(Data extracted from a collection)
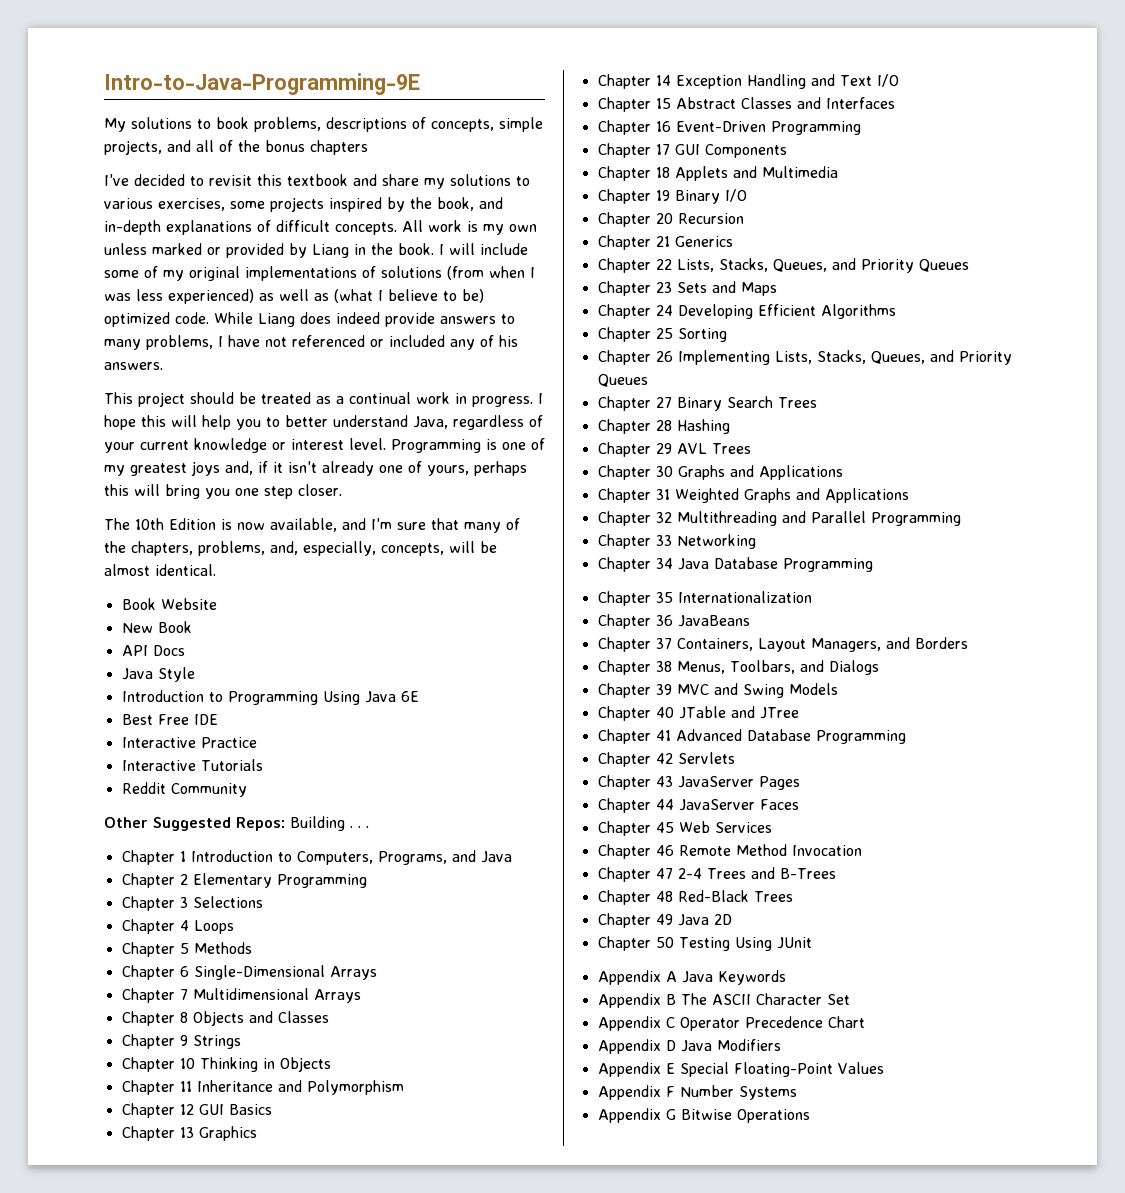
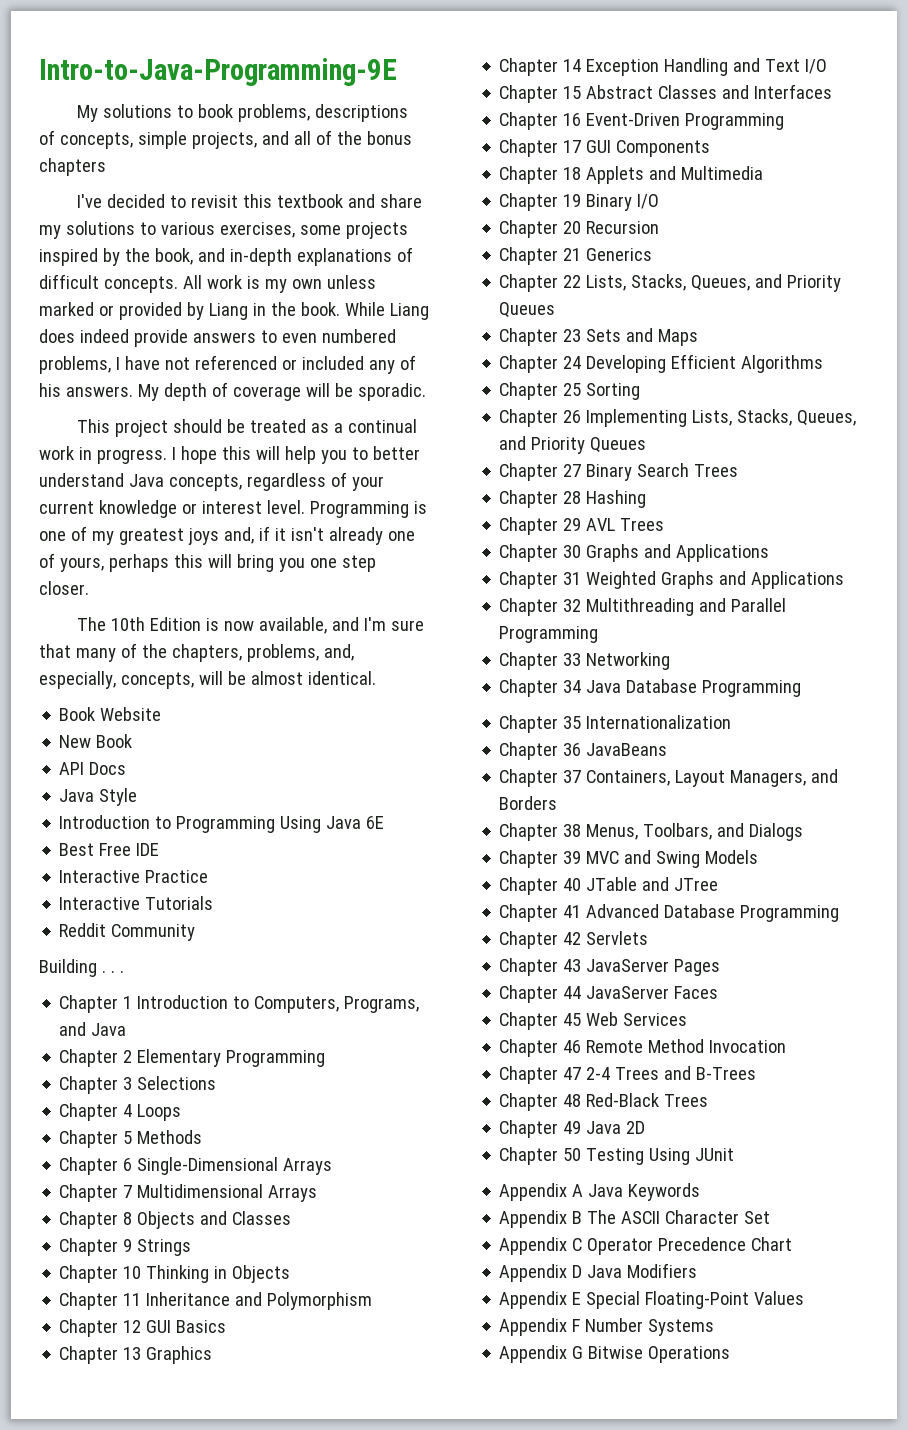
[439,243,528,255] [104,266,535,281] [104,289,484,304] [104,312,209,327] I will include some of my original implementations of solutions (from when I was less experienced) as well as (what I believe to be) optimized code. -> (340, 309) none
[104,339,141,350] many -> [281,329,396,343] even numbered
(163, 366) none -> [137,382,426,401] My depth of coverage will be sporadic.
[413,416,448,429] Java, -> [128,474,242,491] Java concepts,
[104,817,285,831] Other Suggested Repos: -> (196, 932) none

*Problem requirements*
Once you find the line containing "(163, 366) none", copy it and every line after it through the end of the records, exactly and nothing else.

*Task answer*
(163, 366) none -> [137,382,426,401] My depth of coverage will be sporadic.
[413,416,448,429] Java, -> [128,474,242,491] Java concepts,
[104,817,285,831] Other Suggested Repos: -> (196, 932) none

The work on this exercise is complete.